TASK
For this item, repeat the material exactly while omitting its pictures.

[[ PROVIDED DATA, beginning ]]

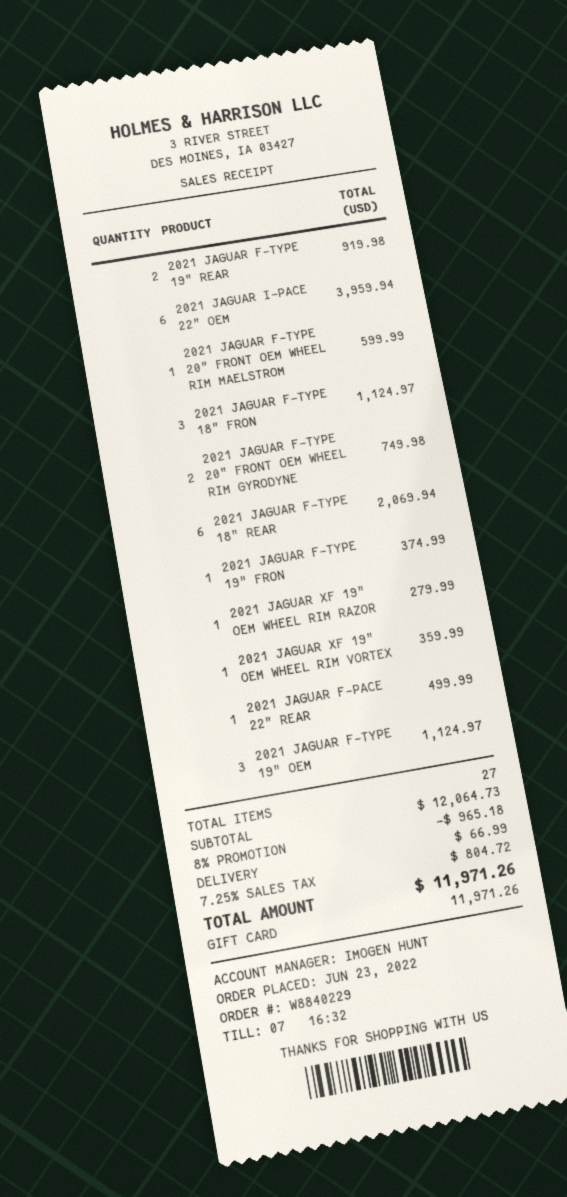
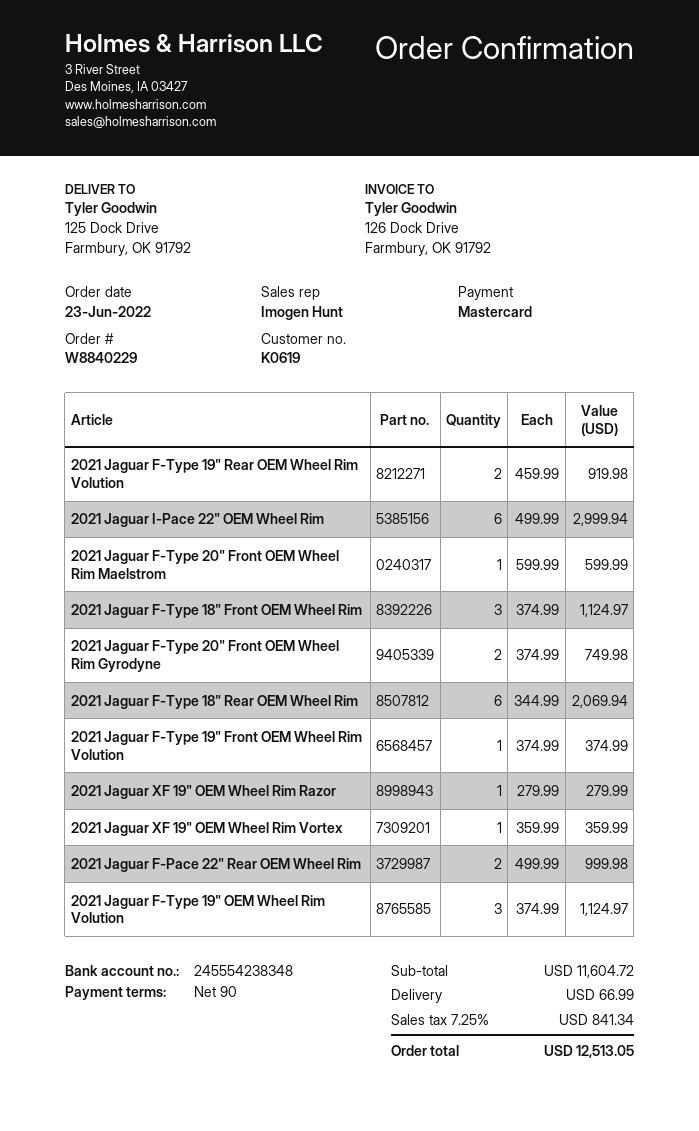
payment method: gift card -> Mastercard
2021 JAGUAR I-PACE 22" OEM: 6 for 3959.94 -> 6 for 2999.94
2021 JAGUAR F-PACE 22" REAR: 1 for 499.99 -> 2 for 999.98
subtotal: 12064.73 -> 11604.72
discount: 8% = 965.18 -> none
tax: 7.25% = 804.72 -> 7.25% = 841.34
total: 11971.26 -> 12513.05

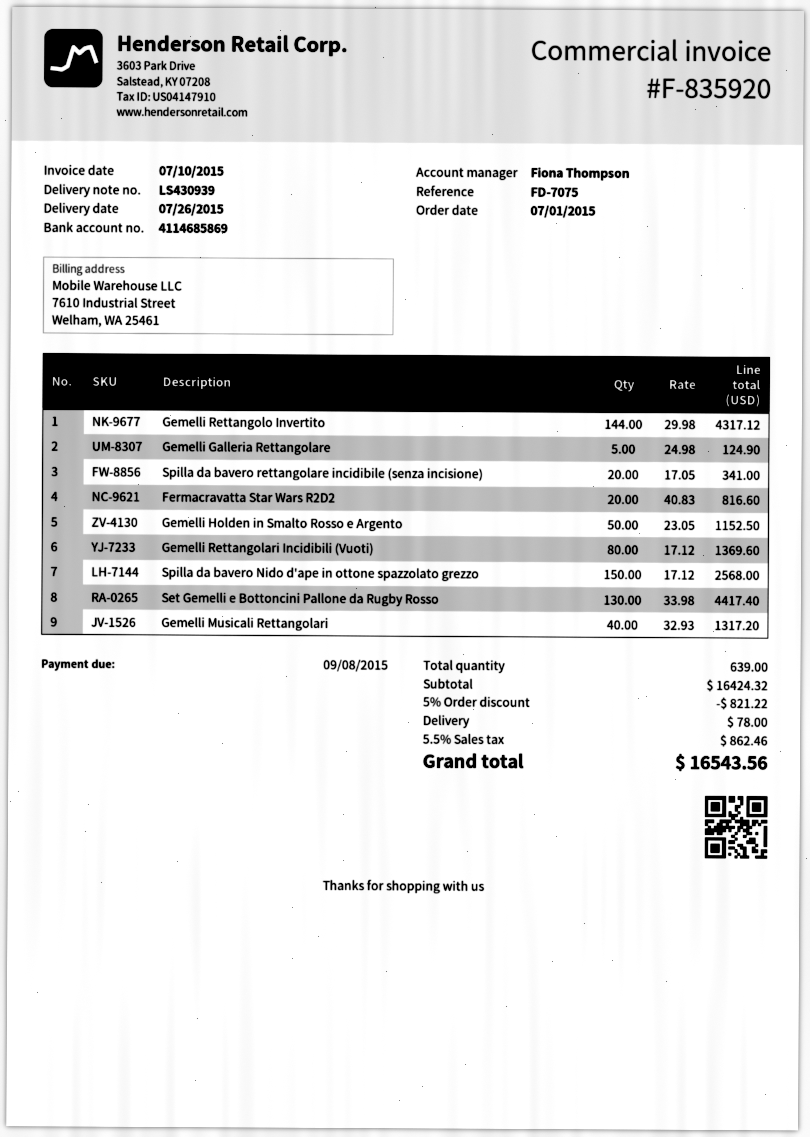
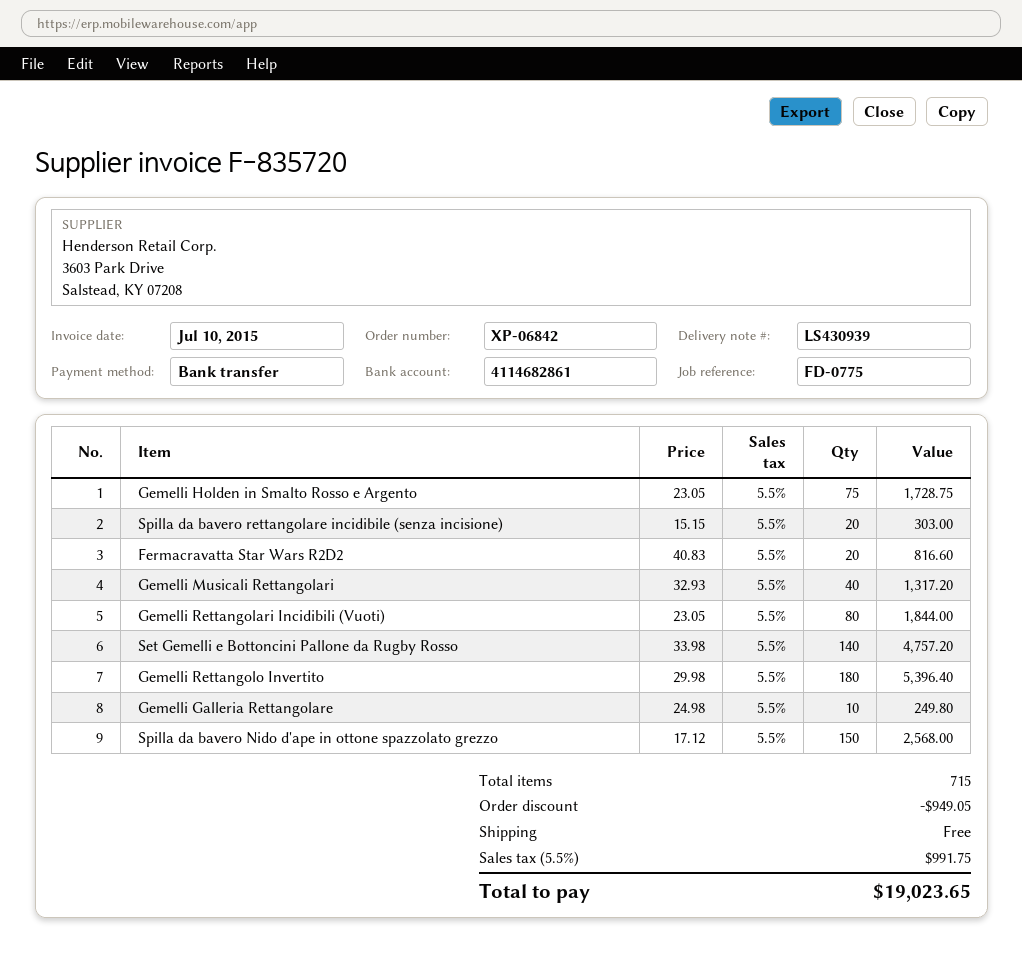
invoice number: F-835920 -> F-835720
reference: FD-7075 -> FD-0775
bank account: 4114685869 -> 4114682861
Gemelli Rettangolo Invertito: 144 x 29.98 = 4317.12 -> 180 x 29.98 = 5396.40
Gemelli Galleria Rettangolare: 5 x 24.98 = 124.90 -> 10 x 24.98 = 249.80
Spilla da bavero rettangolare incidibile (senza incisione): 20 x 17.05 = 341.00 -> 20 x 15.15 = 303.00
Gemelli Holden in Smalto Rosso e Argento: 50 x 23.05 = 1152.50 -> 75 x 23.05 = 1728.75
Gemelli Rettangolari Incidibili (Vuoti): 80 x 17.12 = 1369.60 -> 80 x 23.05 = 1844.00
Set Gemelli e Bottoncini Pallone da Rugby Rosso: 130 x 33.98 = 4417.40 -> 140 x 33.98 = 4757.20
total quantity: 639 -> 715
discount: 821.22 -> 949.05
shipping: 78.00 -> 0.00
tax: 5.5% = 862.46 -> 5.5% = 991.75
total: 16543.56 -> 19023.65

[[ PROVIDED DATA, end ]]

TASK RESPONSE
payment method: gift card -> Mastercard
2021 JAGUAR I-PACE 22" OEM: 6 for 3959.94 -> 6 for 2999.94
2021 JAGUAR F-PACE 22" REAR: 1 for 499.99 -> 2 for 999.98
subtotal: 12064.73 -> 11604.72
discount: 8% = 965.18 -> none
tax: 7.25% = 804.72 -> 7.25% = 841.34
total: 11971.26 -> 12513.05

invoice number: F-835920 -> F-835720
reference: FD-7075 -> FD-0775
bank account: 4114685869 -> 4114682861
Gemelli Rettangolo Invertito: 144 x 29.98 = 4317.12 -> 180 x 29.98 = 5396.40
Gemelli Galleria Rettangolare: 5 x 24.98 = 124.90 -> 10 x 24.98 = 249.80
Spilla da bavero rettangolare incidibile (senza incisione): 20 x 17.05 = 341.00 -> 20 x 15.15 = 303.00
Gemelli Holden in Smalto Rosso e Argento: 50 x 23.05 = 1152.50 -> 75 x 23.05 = 1728.75
Gemelli Rettangolari Incidibili (Vuoti): 80 x 17.12 = 1369.60 -> 80 x 23.05 = 1844.00
Set Gemelli e Bottoncini Pallone da Rugby Rosso: 130 x 33.98 = 4417.40 -> 140 x 33.98 = 4757.20
total quantity: 639 -> 715
discount: 821.22 -> 949.05
shipping: 78.00 -> 0.00
tax: 5.5% = 862.46 -> 5.5% = 991.75
total: 16543.56 -> 19023.65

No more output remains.